Exclude the pictures, and otherwise reproduce the data in full.

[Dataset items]
· · · · · · ·

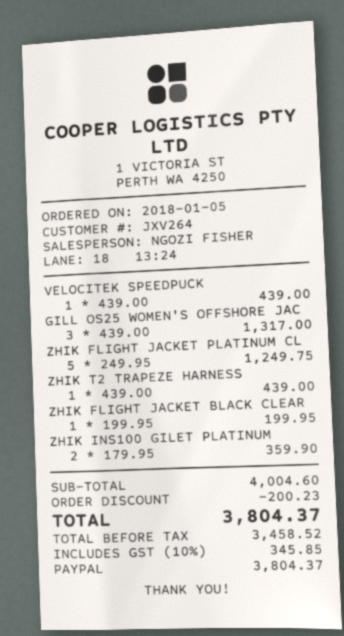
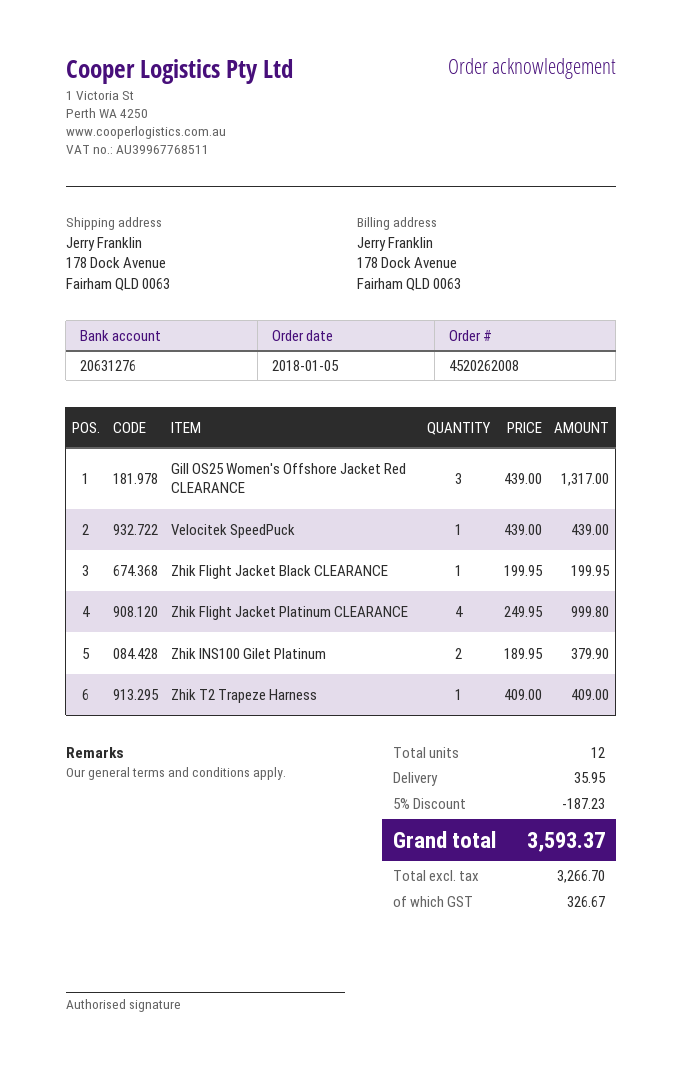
ZHIK FLIGHT JACKET PLATINUM CL: 5 x 249.95 = 1249.75 -> 4 x 249.95 = 999.80
ZHIK T2 TRAPEZE HARNESS: 1 x 439.00 = 439.00 -> 1 x 409.00 = 409.00
ZHIK INS100 GILET PLATINUM: 2 x 179.95 = 359.90 -> 2 x 189.95 = 379.90
discount: 200.23 -> 187.23
shipping: none -> 35.95
net: 3458.52 -> 3266.70
tax: 345.85 -> 326.67
total: 3804.37 -> 3593.37

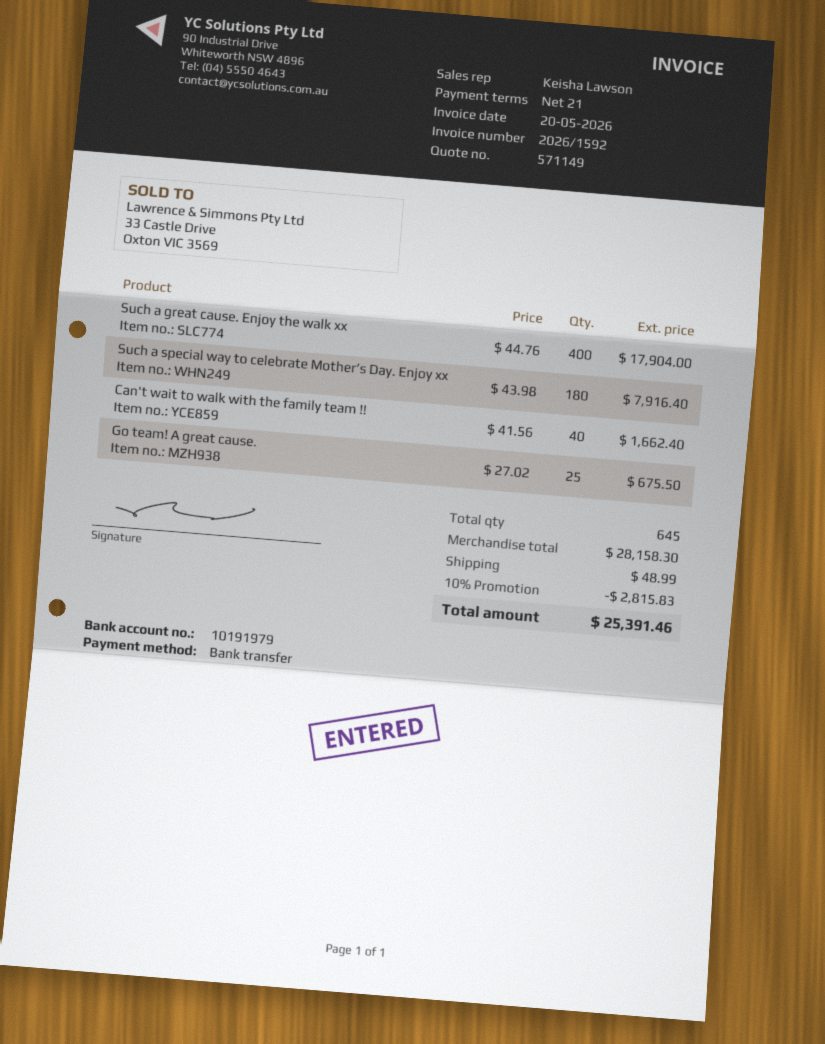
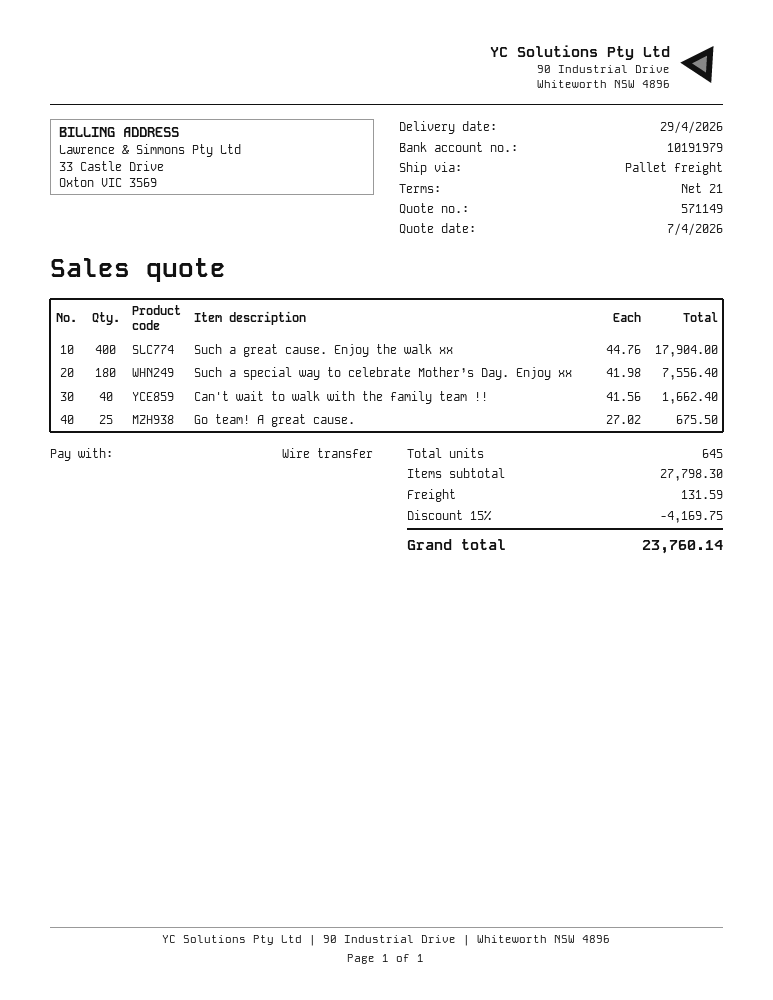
Such a special way to celebrate Mother’s Day. Enjoy xx: 180 x 43.98 = 7916.40 -> 180 x 41.98 = 7556.40
subtotal: 28158.30 -> 27798.30
discount: 10% = 2815.83 -> 15% = 4169.75
shipping: 48.99 -> 131.59
total: 25391.46 -> 23760.14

· · · · · · ·

> Result of the task
ZHIK FLIGHT JACKET PLATINUM CL: 5 x 249.95 = 1249.75 -> 4 x 249.95 = 999.80
ZHIK T2 TRAPEZE HARNESS: 1 x 439.00 = 439.00 -> 1 x 409.00 = 409.00
ZHIK INS100 GILET PLATINUM: 2 x 179.95 = 359.90 -> 2 x 189.95 = 379.90
discount: 200.23 -> 187.23
shipping: none -> 35.95
net: 3458.52 -> 3266.70
tax: 345.85 -> 326.67
total: 3804.37 -> 3593.37

Such a special way to celebrate Mother’s Day. Enjoy xx: 180 x 43.98 = 7916.40 -> 180 x 41.98 = 7556.40
subtotal: 28158.30 -> 27798.30
discount: 10% = 2815.83 -> 15% = 4169.75
shipping: 48.99 -> 131.59
total: 25391.46 -> 23760.14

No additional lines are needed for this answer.